Die beiden Argumente unterscheiden sich allerdings in einigen Punkten voneinander. Die Begrenzung von Reichtum, um politische Gleichheit zu gewährleisten, bezieht sich auf einzelne demokratische Staaten. Die Umverteilung von Reichtum, um extreme Armut zu mindern, hätte hingegen eine globale Dimension. Um demokratische Teilnahme abzusichern, sind verschiedene Mittel denkbar, z. B. eine Höchstgrenze für Parteispenden oder mehr Transparenz bezüglich der Frage, wer Geld von wem erhält. Die Besteuerung von Reichen könnte dabei einen erheblichen Beitrag zur Lösung des Problems leisten. Die Bekämpfung globaler Armut würde eine radikale Umverteilung erfordern. Um nicht alle Bürgerinnen und Bürger, die reichen und die armen, gleichermaßen in die Pflicht zu nehmen und eventuell zu überfordern, wäre eine Konzentration auf Superreiche sinnvoll. Dabei wären schon kleine Maßnahmen äußerst effektiv. So könnte eine zusätzliche Erhebung der Vermögensteuer für die reichsten 1 % um 0,5 % genug Geld generieren, um 262 Millionen Kinder zu beschulen und 3,3 Millionen Menschen Gesundheitssorge zukommen zu lassen.
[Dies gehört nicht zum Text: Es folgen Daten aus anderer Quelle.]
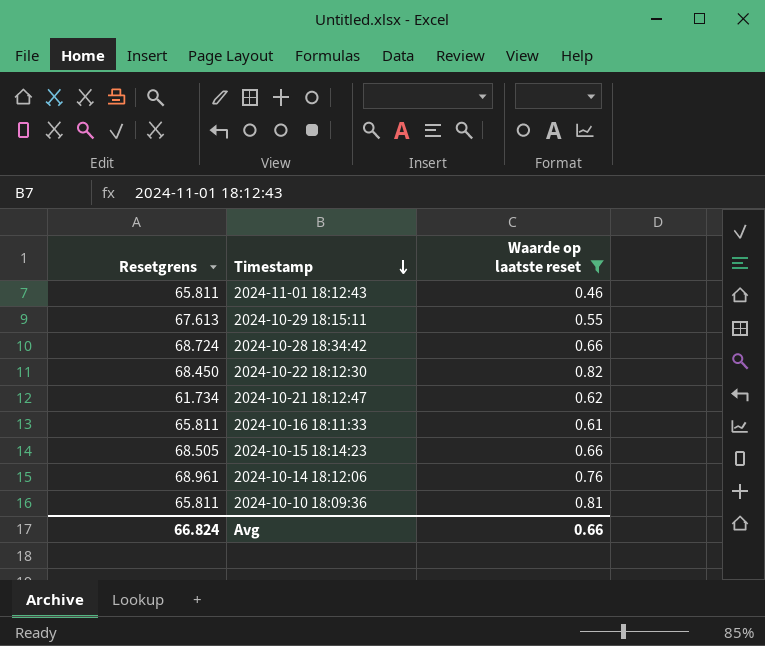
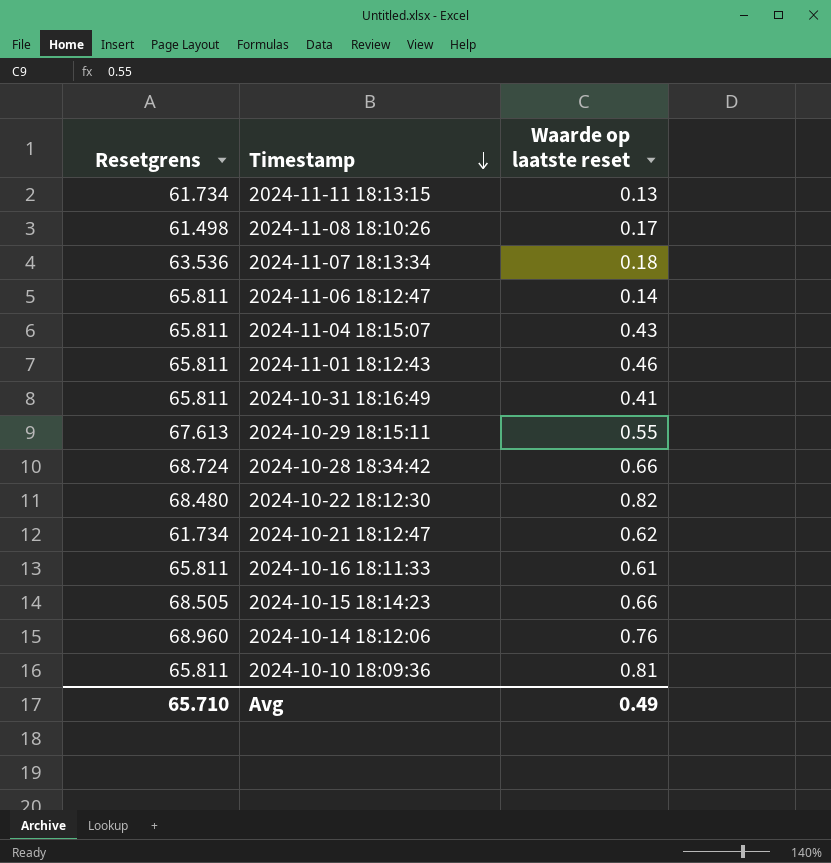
filter: Waarde op laatste reset >= 0.46 -> none
2024-10-22 18:12:30 | Resetgrens: 68.450 -> 68.480
2024-10-14 18:12:06 | Resetgrens: 68.961 -> 68.960
Avg | Resetgrens: 66.824 -> 65.710
Avg | Waarde op laatste reset: 0.66 -> 0.49

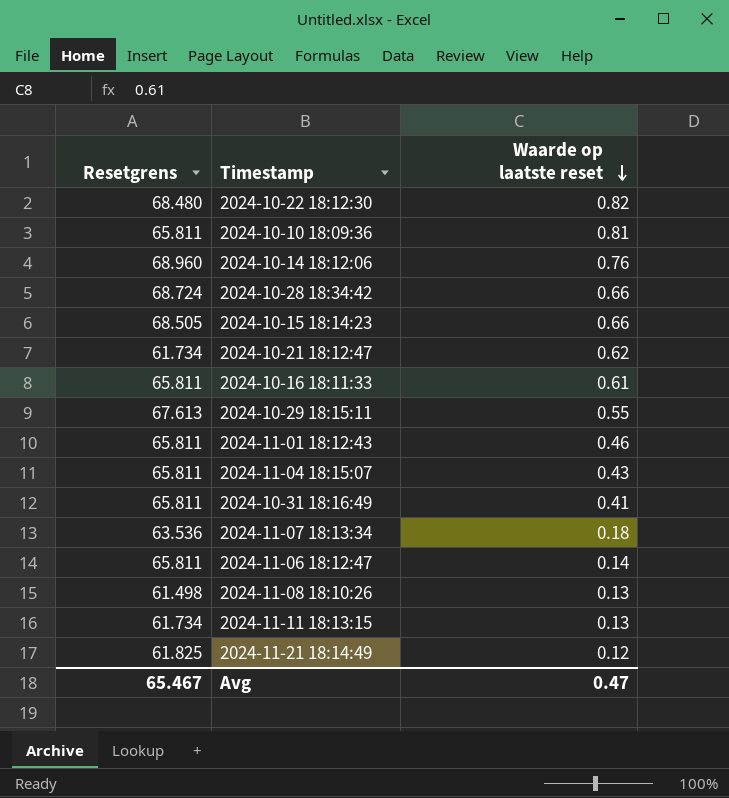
row order: Timestamp descending -> Waarde op laatste reset descending
2024-11-08 18:10:26 | Waarde op laatste reset: 0.17 -> 0.13
row 2024-11-21 18:14:49: none -> 61.825 | 0.12
Avg | Resetgrens: 65.710 -> 65.467
Avg | Waarde op laatste reset: 0.49 -> 0.47

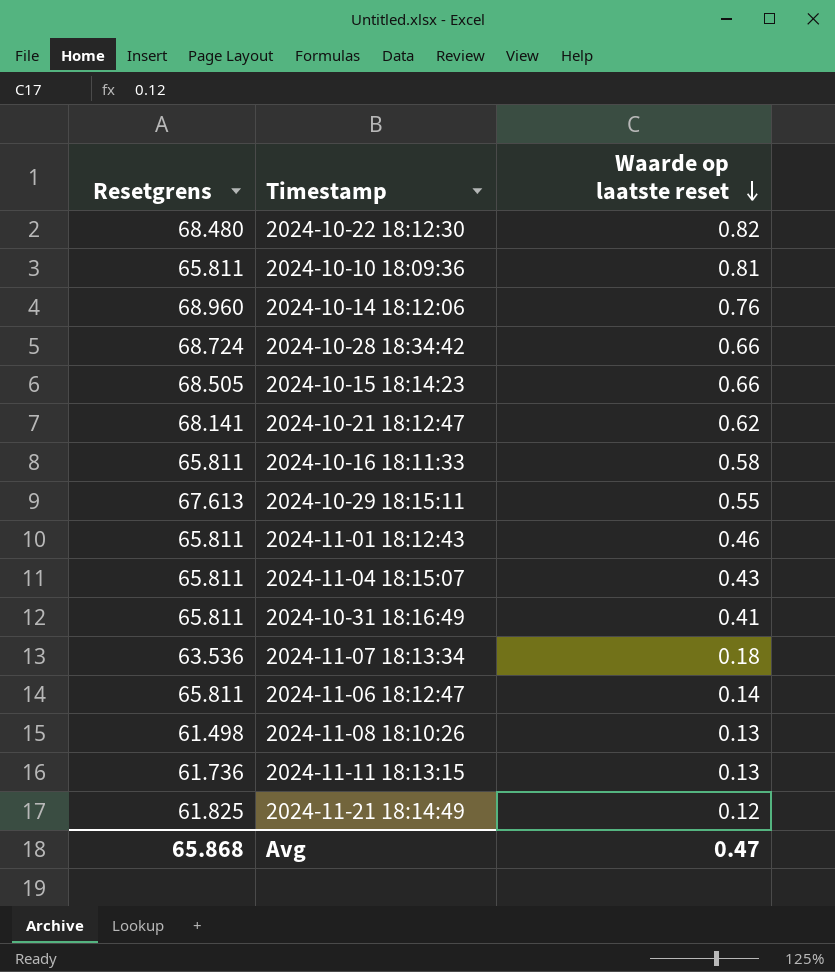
2024-10-21 18:12:47 | Resetgrens: 61.734 -> 68.141
2024-10-16 18:11:33 | Waarde op laatste reset: 0.61 -> 0.58
2024-11-11 18:13:15 | Resetgrens: 61.734 -> 61.736
Avg | Resetgrens: 65.467 -> 65.868

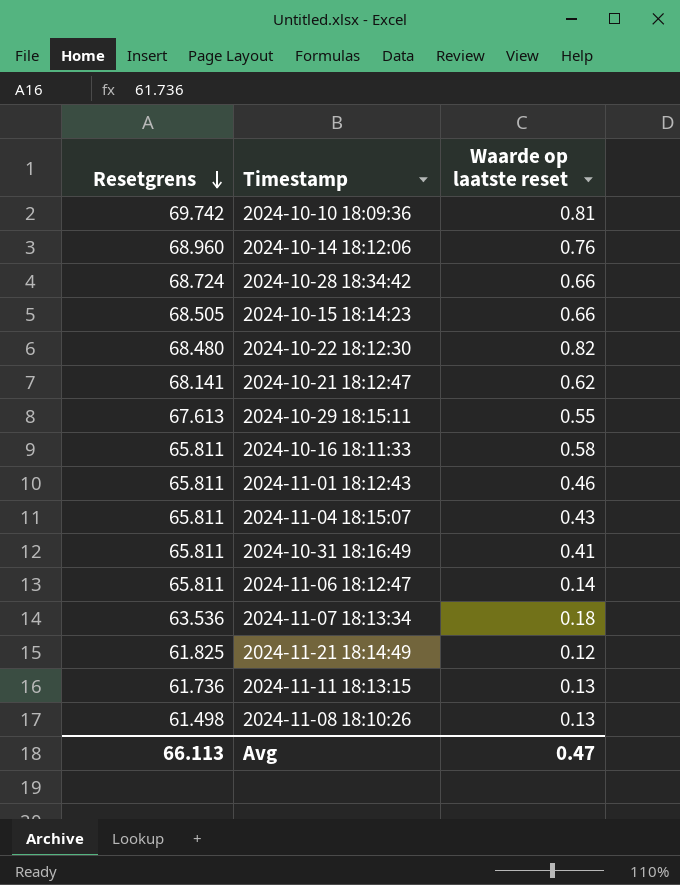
row order: Waarde op laatste reset descending -> Resetgrens descending
2024-10-10 18:09:36 | Resetgrens: 65.811 -> 69.742
Avg | Resetgrens: 65.868 -> 66.113

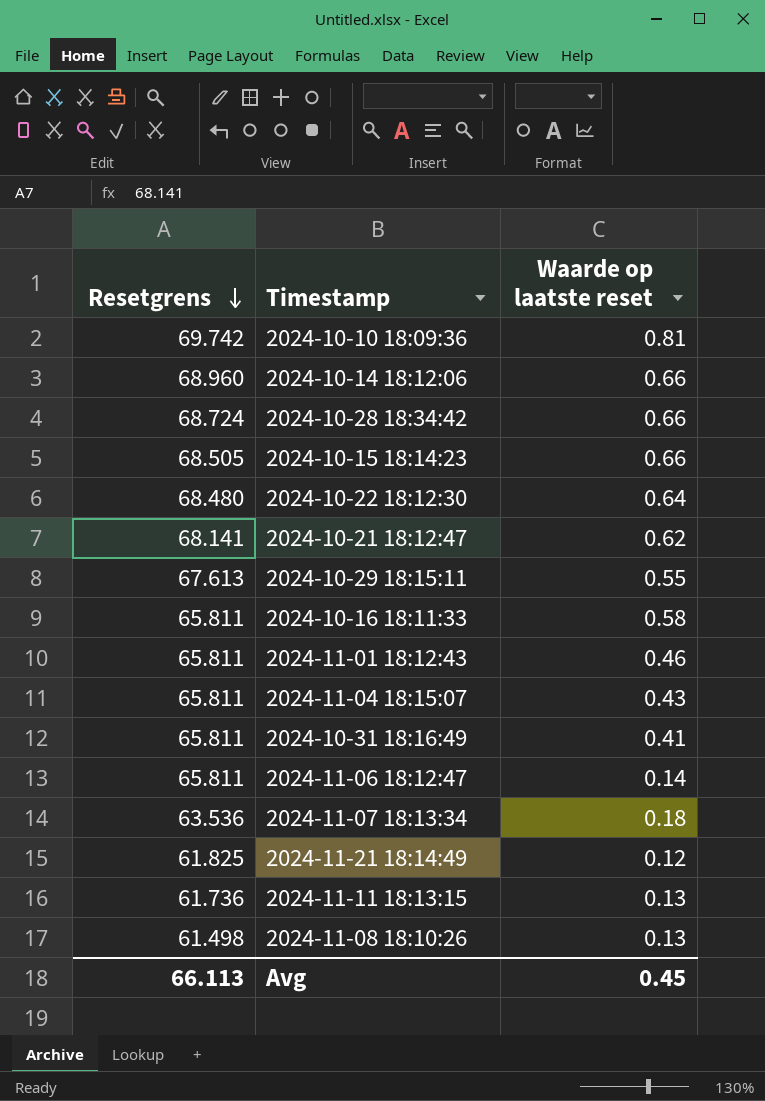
2024-10-14 18:12:06 | Waarde op laatste reset: 0.76 -> 0.66
2024-10-22 18:12:30 | Waarde op laatste reset: 0.82 -> 0.64
Avg | Waarde op laatste reset: 0.47 -> 0.45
Es ist verwunderlich, wie weltweit über eine Armutsgrenze diskutiert wird, das Thema einer Reichtumsgrenze aber weitgehend unberührt bleibt. Ein Vorschlag für eine solche Reichtumsgrenze, bzw. eine Grenze für ein erfülltes Leben, ist von Robert und Edward Skidelsky[13] vorgelegt worden. Im Rückgriff auf Aristoteles definieren sie eine Liste von sieben Basisgütern wie Gesundheit, Sicherheit, Respekt, Persönlichkeit, Harmonie mit der Natur, Freundschaft und Muße. Eine Person, in deren Leben diese Güter verwirklicht sind, lebt ein erfülltes Leben. Wer darüber hinaus Besitz anhäuft, besitzt zu viel. Natürlich ist es einfacher, darüber zu diskutieren, was Menschen zum Leben brauchen, als darüber, was „zu viel des Guten“ wäre. Jemandem zu sagen, dass er oder sie jetzt „genug“ hat, das riecht in unserer liberalen Welt schnell nach Bevormundung. Der Theologe David Cloutier[14] wirft den Skidelskys entsprechend Elitismus vor und wählt einen prozeduralen Weg: Er identifiziert zunächst Nahrung, Unterbringung, Transport und medizinische Versorgung als Grundbedürfnisse, überlässt es dann aber Gemeinschaften vor Ort, darüber zu entscheiden, wann eines ihrer Mitglieder im Überfluss lebt. Wenn wir politische Chancengleichheit und die Vermeidung extremer Armut zur Grundlage unserer Reichtumskritik machen, würde eine Reichtumsgrenze nicht anhand von Basisgütern oder Luxusbedürfnissen ermittelt werden, sondern daran, ab wann zu viel Besitz demokratische Prozesse untergräbt oder zu Lasten der Ärmsten der Armen geht. Da beide Kriterien zu jeweils unterschiedlichen Reichtumsgrenzen führen können, bräuchte es eine zusätzliche Regel, welche Grenze in welchen Fällen ausschlaggebend sein soll. Diese Grenze wäre nicht fix, sondern müsste in regelmäßigen Abständen neu ermittelt werden.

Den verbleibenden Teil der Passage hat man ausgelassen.